EXTRACTED INFORMATION START

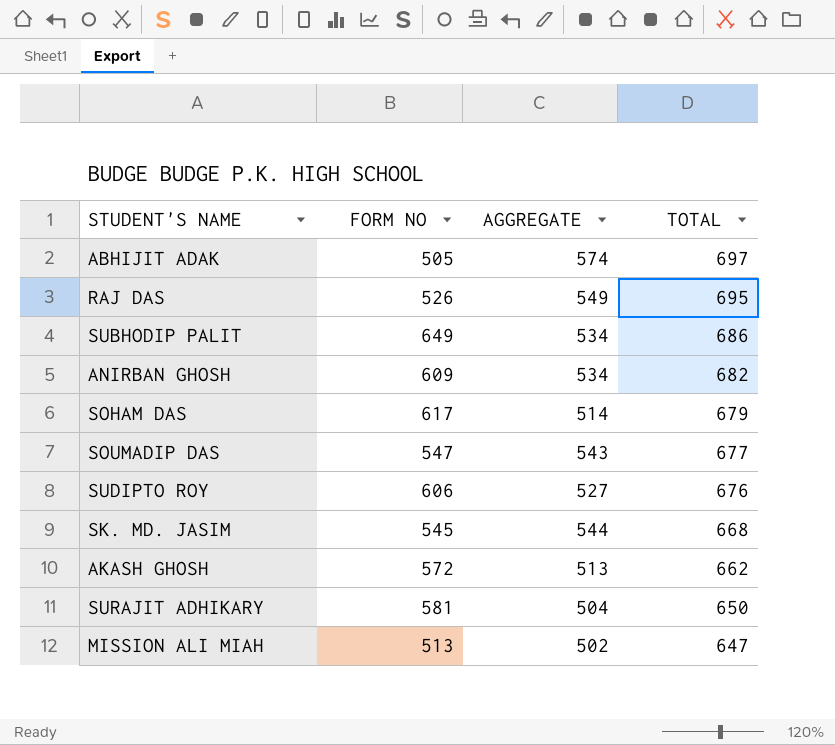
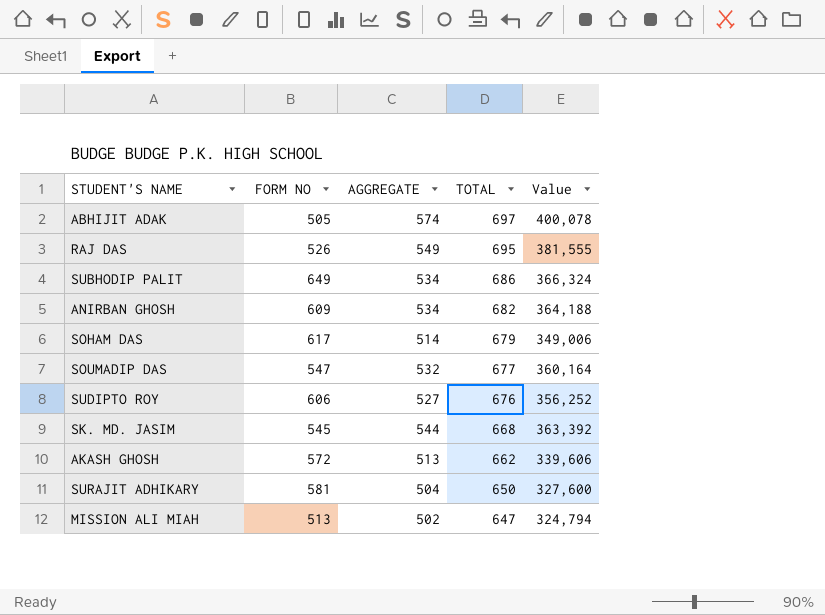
column Value | formula: none -> [AGGREGATE] * [TOTAL]
SOUMADIP DAS | AGGREGATE: 543 -> 532

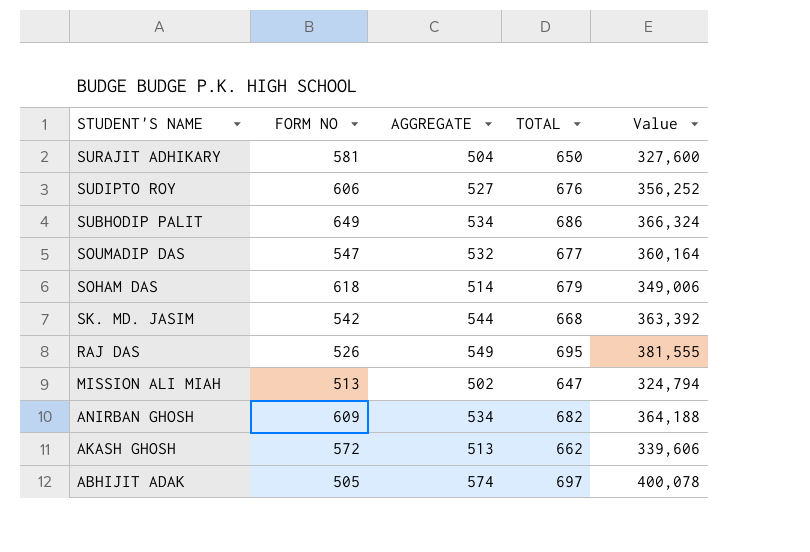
row order: TOTAL descending -> STUDENT'S NAME descending
SOHAM DAS | FORM NO: 617 -> 618
SK. MD. JASIM | FORM NO: 545 -> 542

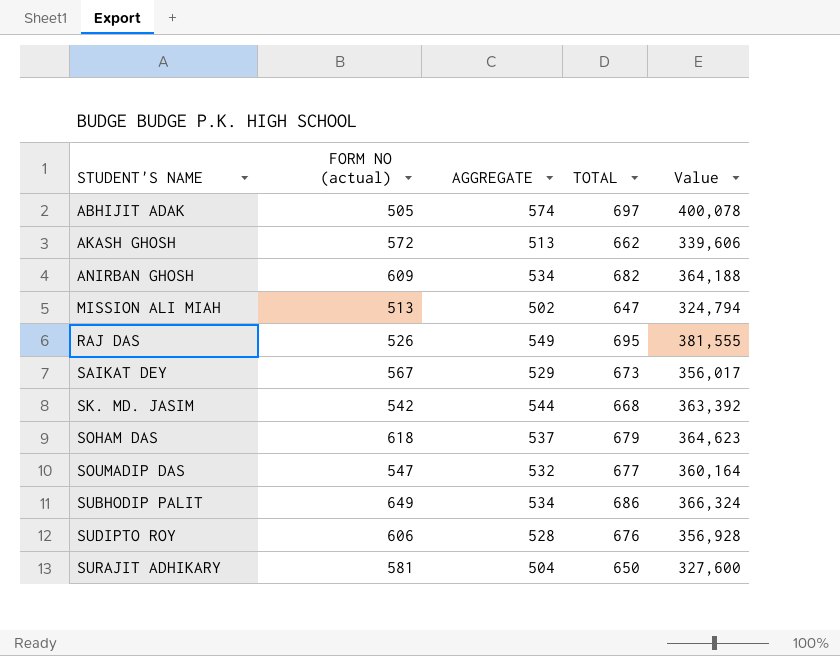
row order: STUDENT'S NAME descending -> STUDENT'S NAME ascending
column name: FORM NO -> FORM NO (actual)
row SAIKAT DEY: none -> 567 | 529 | 673 | 356,017
SOHAM DAS | AGGREGATE: 514 -> 537
SOHAM DAS | Value: 349,006 -> 364,623
SUDIPTO ROY | AGGREGATE: 527 -> 528
SUDIPTO ROY | Value: 356,252 -> 356,928

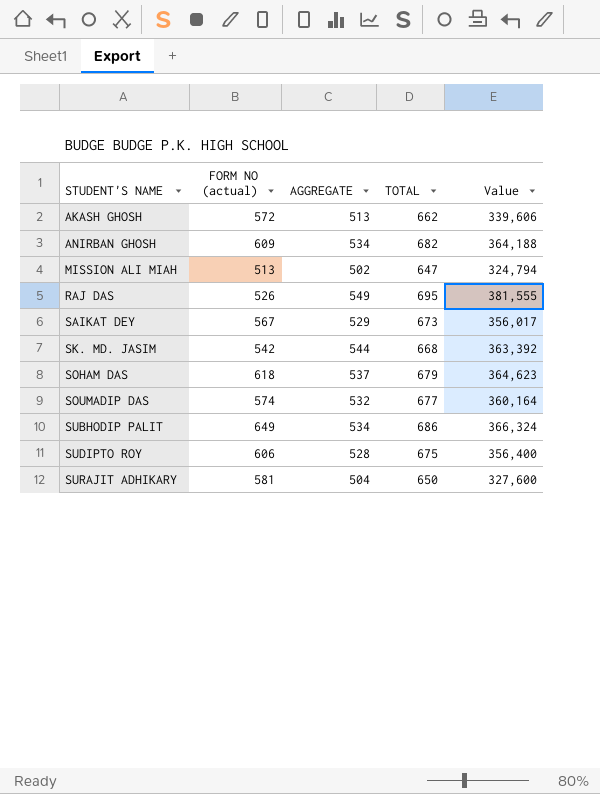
row ABHIJIT ADAK: 505 | 574 | 697 | 400,078 -> none
SOUMADIP DAS | FORM NO (actual): 547 -> 574
SUDIPTO ROY | TOTAL: 676 -> 675
SUDIPTO ROY | Value: 356,928 -> 356,400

EXTRACTED INFORMATION END

**AIM OF THE EXERCISE:**
Reproduce the entries exactly, from the line with "SOHAM DAS | FORM NO: 617 -> 618" to the line with "SOHAM DAS | AGGREGATE: 514 -> 537", both lines included, keeping no pictures.

**SOLUTION FOR THIS EXERCISE:**
SOHAM DAS | FORM NO: 617 -> 618
SK. MD. JASIM | FORM NO: 545 -> 542

row order: STUDENT'S NAME descending -> STUDENT'S NAME ascending
column name: FORM NO -> FORM NO (actual)
row SAIKAT DEY: none -> 567 | 529 | 673 | 356,017
SOHAM DAS | AGGREGATE: 514 -> 537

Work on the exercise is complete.